Retailers reportedly ripped off panic-stricken consumers by arbitrarily hiking the cost of basic commodities despite getting supplies from manufacturers at normal prices.
Moreover, tariffs for major cost drivers in industry – fuel and electricity – remained stable.
Last week, many retailers increased prices of goods after unprecedented trading of the bond note against the United States dollar on the black market.
Some business placed mark-ups of more than 400 percent, while others demanded payments in foreign currency.
However, the Retailers Association of Zimbabwe says locally produced commodities occupy 62 percent of supermarket shop shelf space.
Oil Expressers Association of Zimbabwe chairperson Mr Busisa Moyo, who is the CEO of United Refineries Limited, said it was baffling to see a 2-litre of cooking oil going for as much as $15.
“All members of the Oil Expressers Association of Zimbabwe are selling at prices between $3,15 to $3,50 and have recommended selling prices of between $3,70 to $3,99.
“We are in a multi-currency system and the Government has assured parity, so customers can settle in any form allowed under the multi-currency system,” said Mr Moyo.
Although the sector was not operating optimally, it was capable of supplying the market, he said.
Cooking oil producers, he added, were blindsided by “the surge in demand driven by arbitrage and speculative behaviour”.
Sugar was also targeted for predatory prices by opportunistic retailers, with some retailers selling a 2kg pack for $5.
In a statement last week, the Zimbabwe Sugar Industry called unscrupulous retailers to order.
Opportunists in the beef sector also took advantage to charge extortionate prices.
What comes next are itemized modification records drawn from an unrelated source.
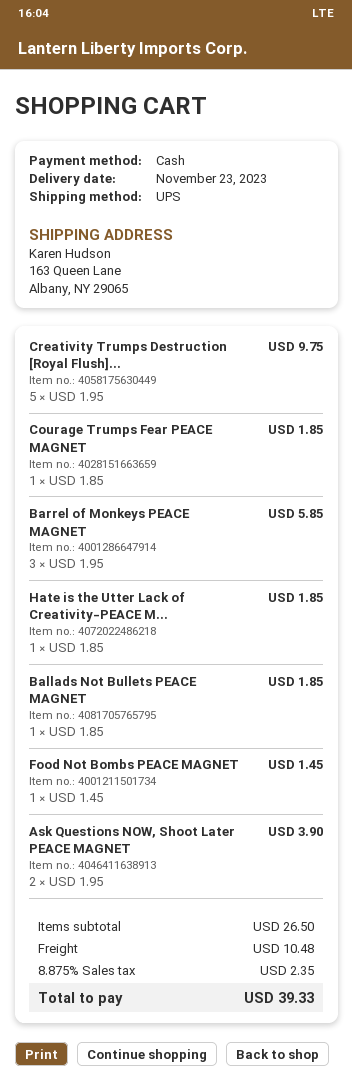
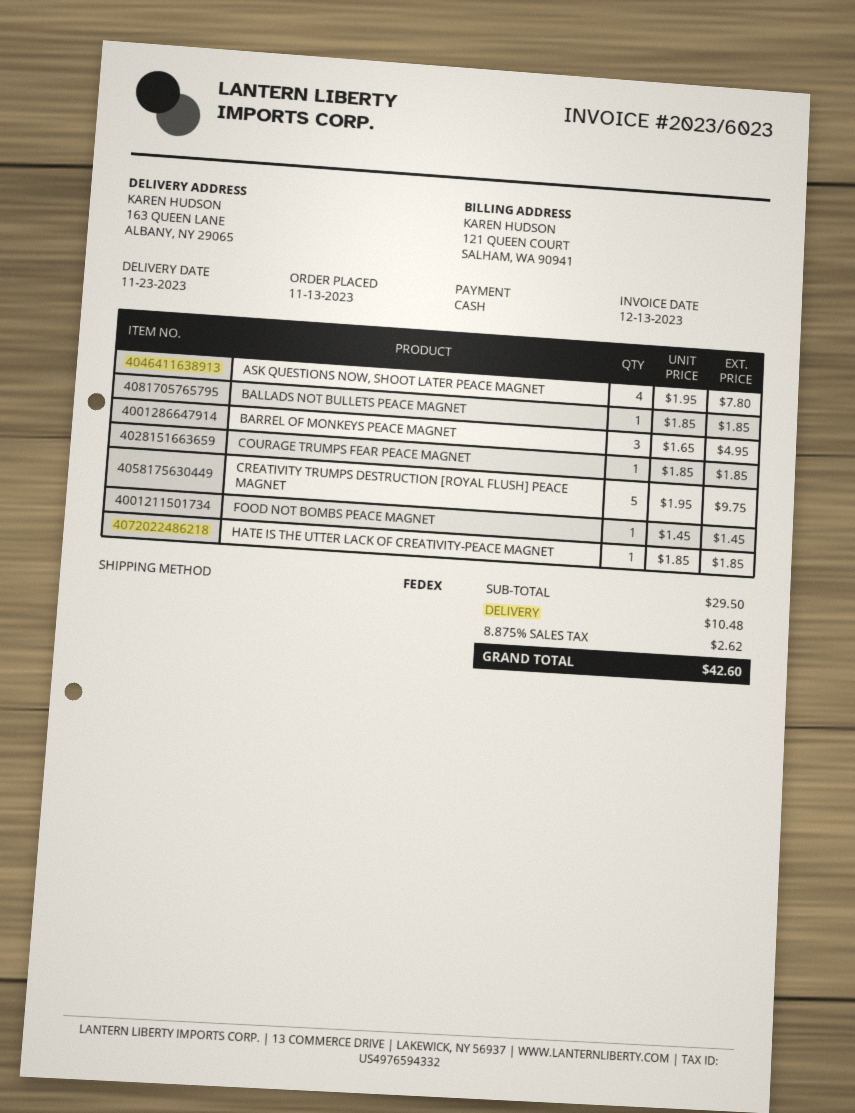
shipping method: UPS -> FedEx
Barrel of Monkeys PEACE MAGNET: 3 x 1.95 = 5.85 -> 3 x 1.65 = 4.95
Ask Questions NOW, Shoot Later PEACE MAGNET: 2 x 1.95 = 3.90 -> 4 x 1.95 = 7.80
subtotal: 26.50 -> 29.50
tax: 8.875% = 2.35 -> 8.875% = 2.62
total: 39.33 -> 42.60

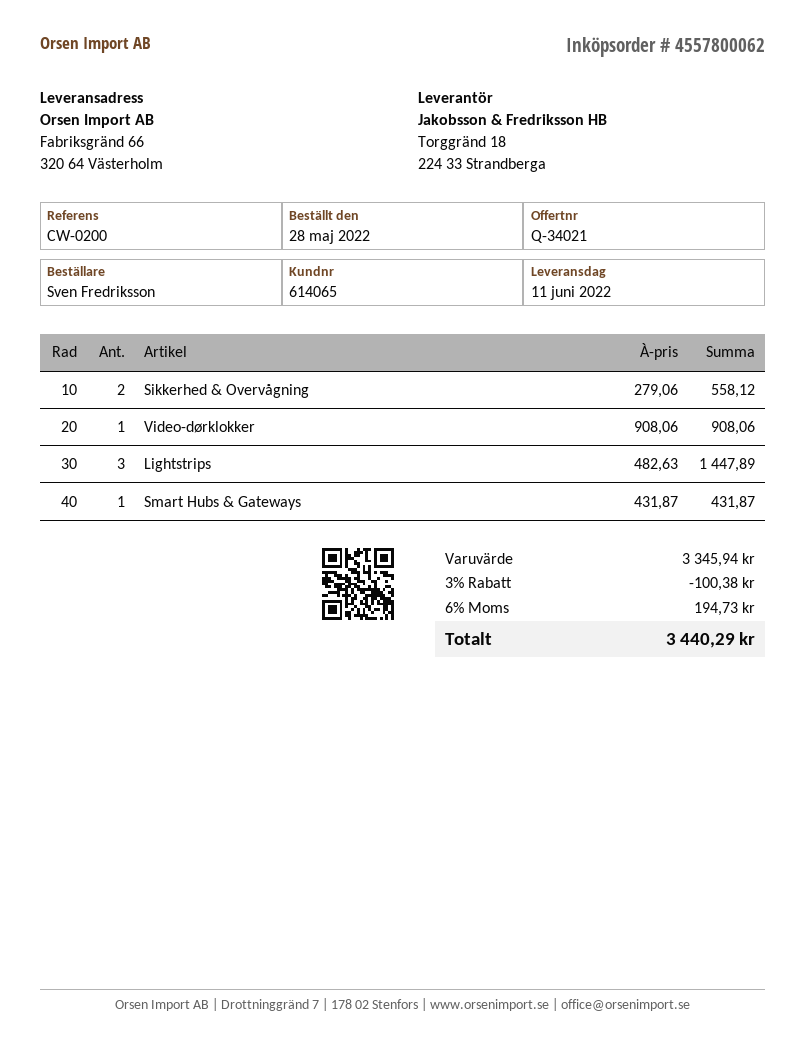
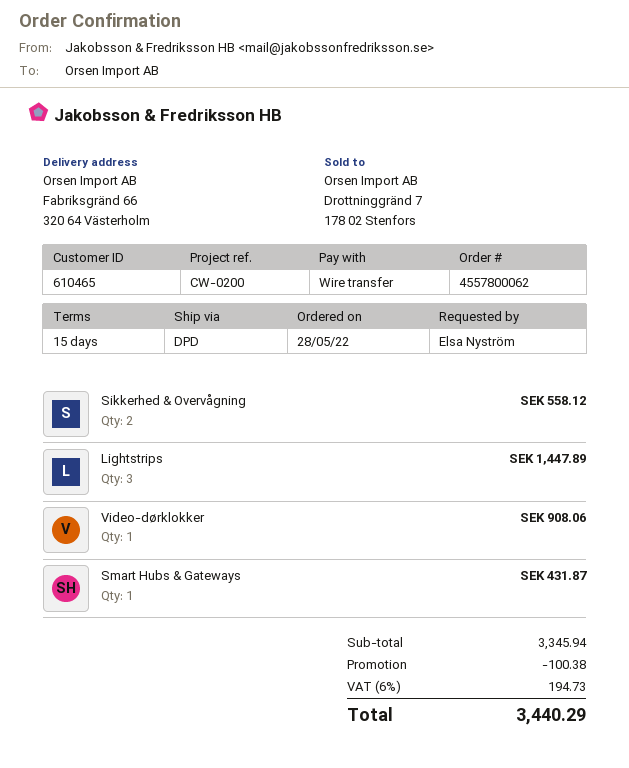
customer number: 614065 -> 610465
ordered by: Sven Fredriksson -> Elsa Nyström

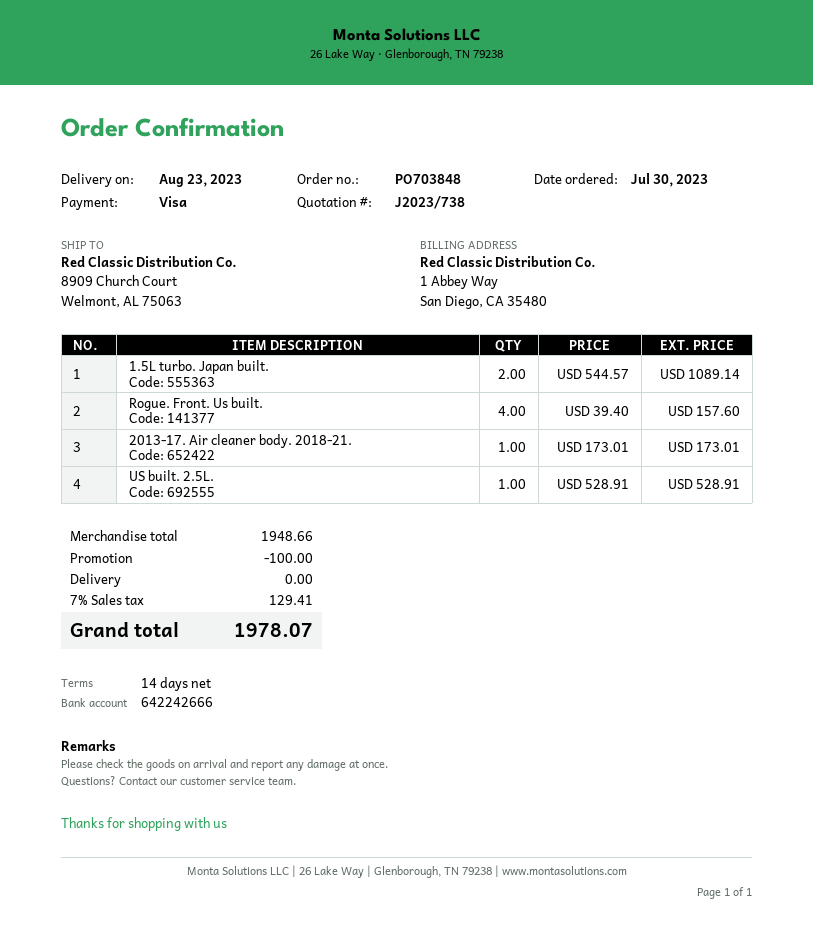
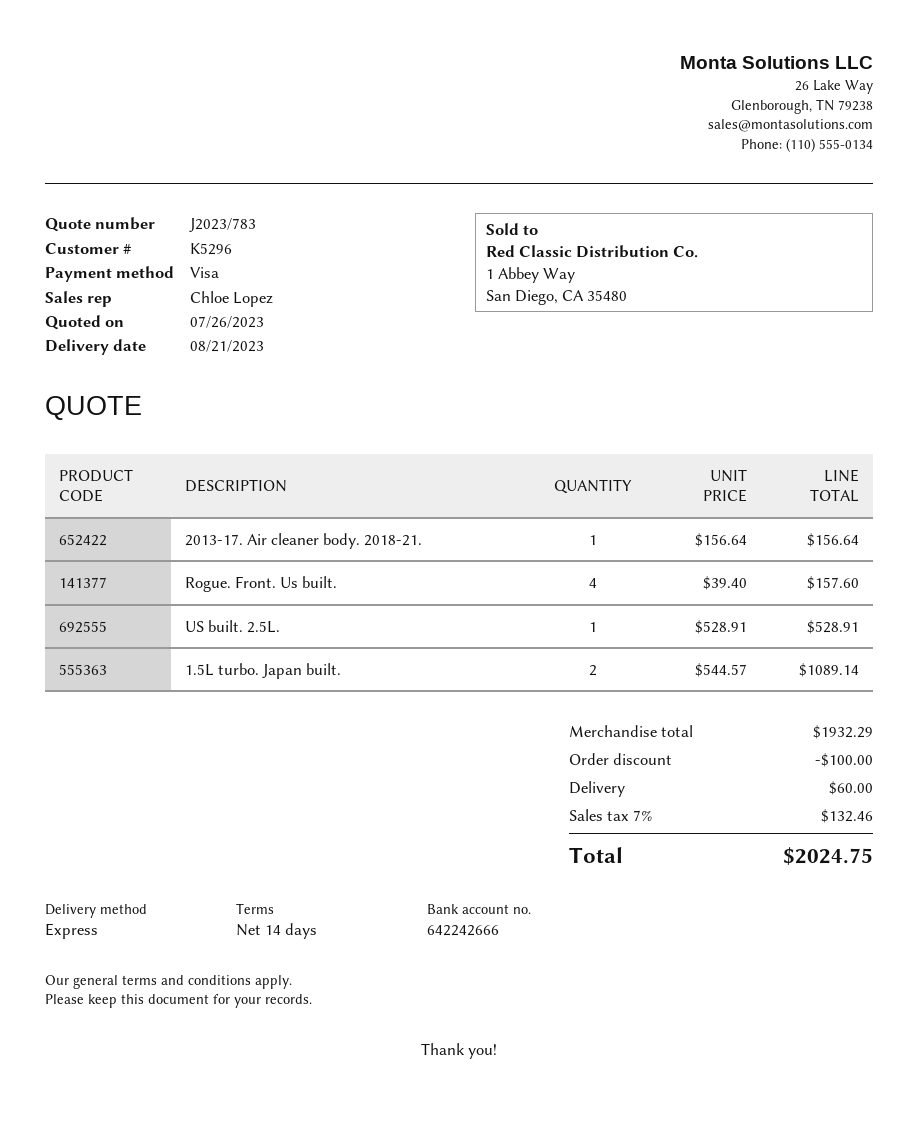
quote number: J2023/738 -> J2023/783
delivery date: 2023-08-23 -> 2023-08-21
2013-17. Air cleaner body. 2018-21.: 1 x 173.01 = 173.01 -> 1 x 156.64 = 156.64
subtotal: 1948.66 -> 1932.29
shipping: 0.00 -> 60.00
tax: 7% = 129.41 -> 7% = 132.46
total: 1978.07 -> 2024.75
It was the same for cement as some shops upwardly reviewed prices.
PPC Zimbabwe MD Mr Kelibone Masiyane said the company had not changed prices since April 2012, and had been getting tremendous support from Government.
“We haven’t increased our pricing, which still remains the same as before and at the moment obviously, with the support of Government, there is no intention of adjusting that and we urge all our customers to resist these high prices because we do have some of our recommended retailers that are actually selling at recommended retail prices,” he said.
Sino-Zimbabwe Cement Company, which controls a quarter of the cement market, insisted supply was normal and old prices.
The company said it was producing three types of cement whose prices ranged from $7 to $11 per 50kg bag, payable via any legal tender.
Confederation of Zimbabwe Industries president Mr Sifelani Jabangwe said the price increases by retailers were unwarranted.
“Especially (for) basic commodities, the prices should not have gone up because the producers have not increased their prices. We are actually engaging with (the Reserve Bank of Zimbabwe) for continued support,” he said.
But Confederation of Zimbabwe Retailers president Mr Denford Mutashu said they were not to blame for price increases.
“Most of the price madness is in the informal sector, most of the informal traders have taken advantage of the shortages on the market to increase prices and if you check with most big formal retailers and wholesalers, they have maintained their mark-ups,” said Mr Mutashu.
“They have not taken advantage of the prevailing situation and are actually taking their goods out to the market at normal prices, so as long as a manufacturer or supplier has not increased prices, retailers and wholesalers are urged to maintain normal pricing.”
Mr Mutashu urged manufacturers and suppliers to keep supply lines open to avoid artificial shortages “which most people would take advantage of, hence the arbitrage activities that you would see arising from speculative tendencies”.